We thought $500,000, five—half a billion dollars, let me say that. We thought that was going to be coming. And it didn't come to us.
Instead, the governor has decided to put his own plan in place. And I thought we would be working together. What we talked about was using the money that he had to get started and that's where we were going to do those homes that had been identified that we talked about.
And instead, he's put his plan in place to go ahead and get started and then do this testing. Well, what we wanted to do was to get started, and while that was going on, we know we would be working with Lansing Board of Water and Light, we were going to be working with our own people, we were going to be training people, and we wanted to have a vetting process for the engineering company that was going to come in and put all of the teams together.
So now, what we are going to do is we're going to continue to get started. I've talked with the Board of Water and Light down in Lansing and they said they are still willing to help.
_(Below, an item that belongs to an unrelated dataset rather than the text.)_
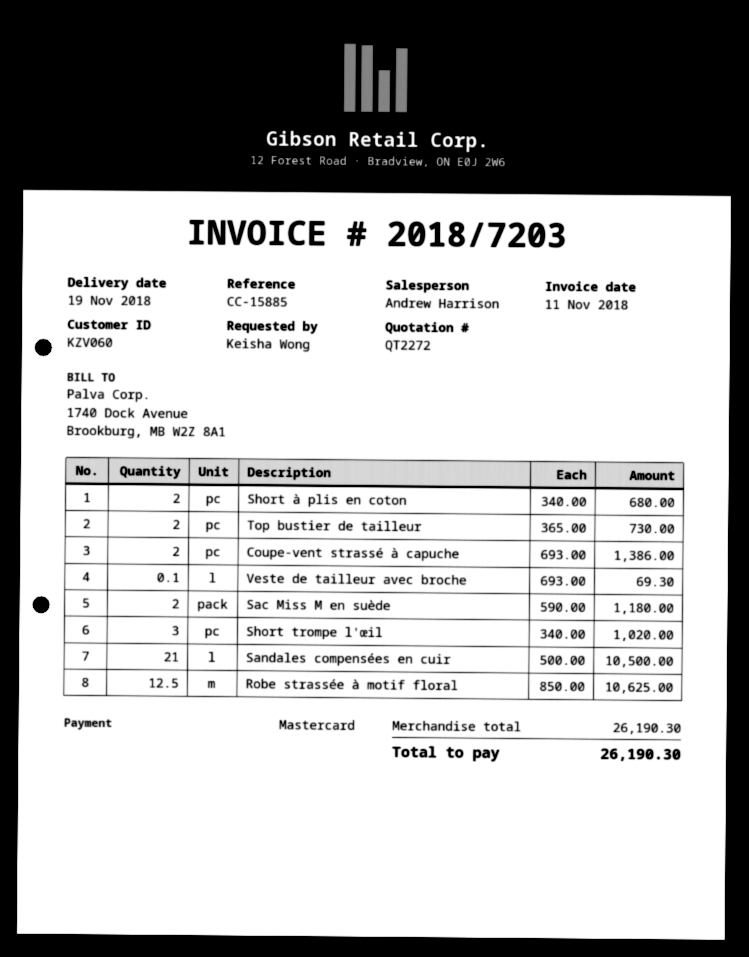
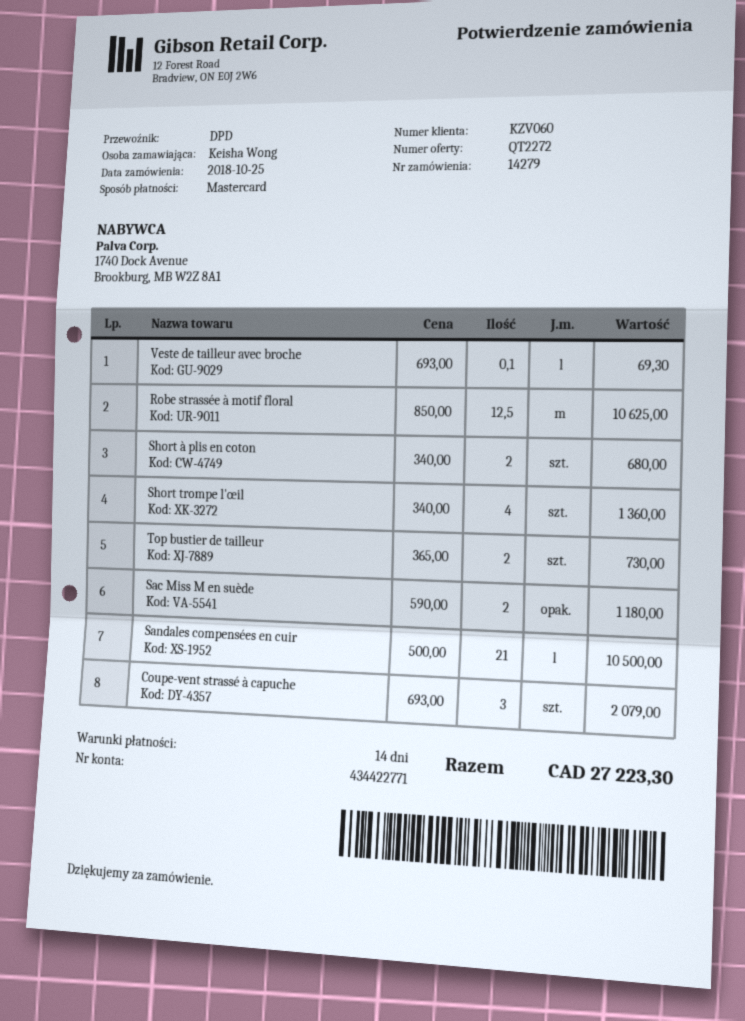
Coupe-vent strassé à capuche: 2 x 693.00 = 1386.00 -> 3 x 693.00 = 2079.00
Short trompe l'œil: 3 x 340.00 = 1020.00 -> 4 x 340.00 = 1360.00
total: 26190.30 -> 27223.30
We're going to start the test run and if they have to come and just, you know, do two houses a day, we're going to do one child at a time, one house at a time, but that home that was tested that you referred to earlier, we need to guarantee that the child that lives in that home has clean water they can drink, and we need to get started there.
One of the other things that we need to do is I hope that by the end of this week or the first of next week, I'm getting a phone call, because right now we need some things pushed through. We cannot continue to have the state saying, "We're going to wait," the federal government saying, "We're waiting for the state," and in the meantime our kids, our families in the city of Flint are still dealing with toxic water. This is unacceptable.
MADDOW: Mayor of Flint, Michigan, Karen Weaver, you have brought this to a head through your own sheer insistence that it can be done quickly. We have been documenting the way everybody else has been dragging their feet. You are not, ma'am. Thank you for helping us understand it. We will stay with this.
Thank you.
WEAVER: Thank you.
MADDOW: Thank you. We'll be right back. Stay with us.
That ate the bulk of the three minutes Maddow surrendered to this interview. Frankly, it sounded like a double-talk demonstration—and Maddow did nothing, nada, zero, zilch to make this short exchange turn out to be clear and informative.
We can't really judge her perspective or her assessments. That said, we think Mayor Weaver is an attractive public figure.
By way of contrast, we think Maddow has degenerated into a total clown.
Starting with Judy and then with Elvis, wealth and fame have eaten many people alive in our modern show business history. Wealth and fame seem to have turned Maddow into an untrustworthy clown.
On Maddow's show, there are no children in Allentown. In fact, no children exist in this country at all, except the children in Flint. She's telling us a pleasing story peopled with heroes and geniuses and a nerves-of-steel mayor—and of course with that perfect villain, to help us sleep soundly at night.
Maddow's story is a classic bedtime tale. It has little to do with journalism or information, or with this nation's actual problems, or with this nation's actual children, most of whom don't live in Flint.
It has nothing to do with the children of Allentown, who seem to be "poisoned" by lead at rough six times the rate of the children in Flint. The children of Allentown can go hang. Our own tribe's victim of corporate wealth just doesn't seem to care.
If you only watch one tape this weekend,
we think you ought to watch this. Instantly, you'll see our own Rhodes scholar mugging and clowning and acting out and drumming away on her desk.
In a culture which hadn't collapsed, that person would, long ago, have been removed from the air. When we watch this persistent behavior, we often wonder if the person in question may not perhaps need some help.
Maddow is massively rich and famous; Frostenson and Kliff are not. If you want to learn about your nation, you should click on the work
they've done, not on That Crap Over There.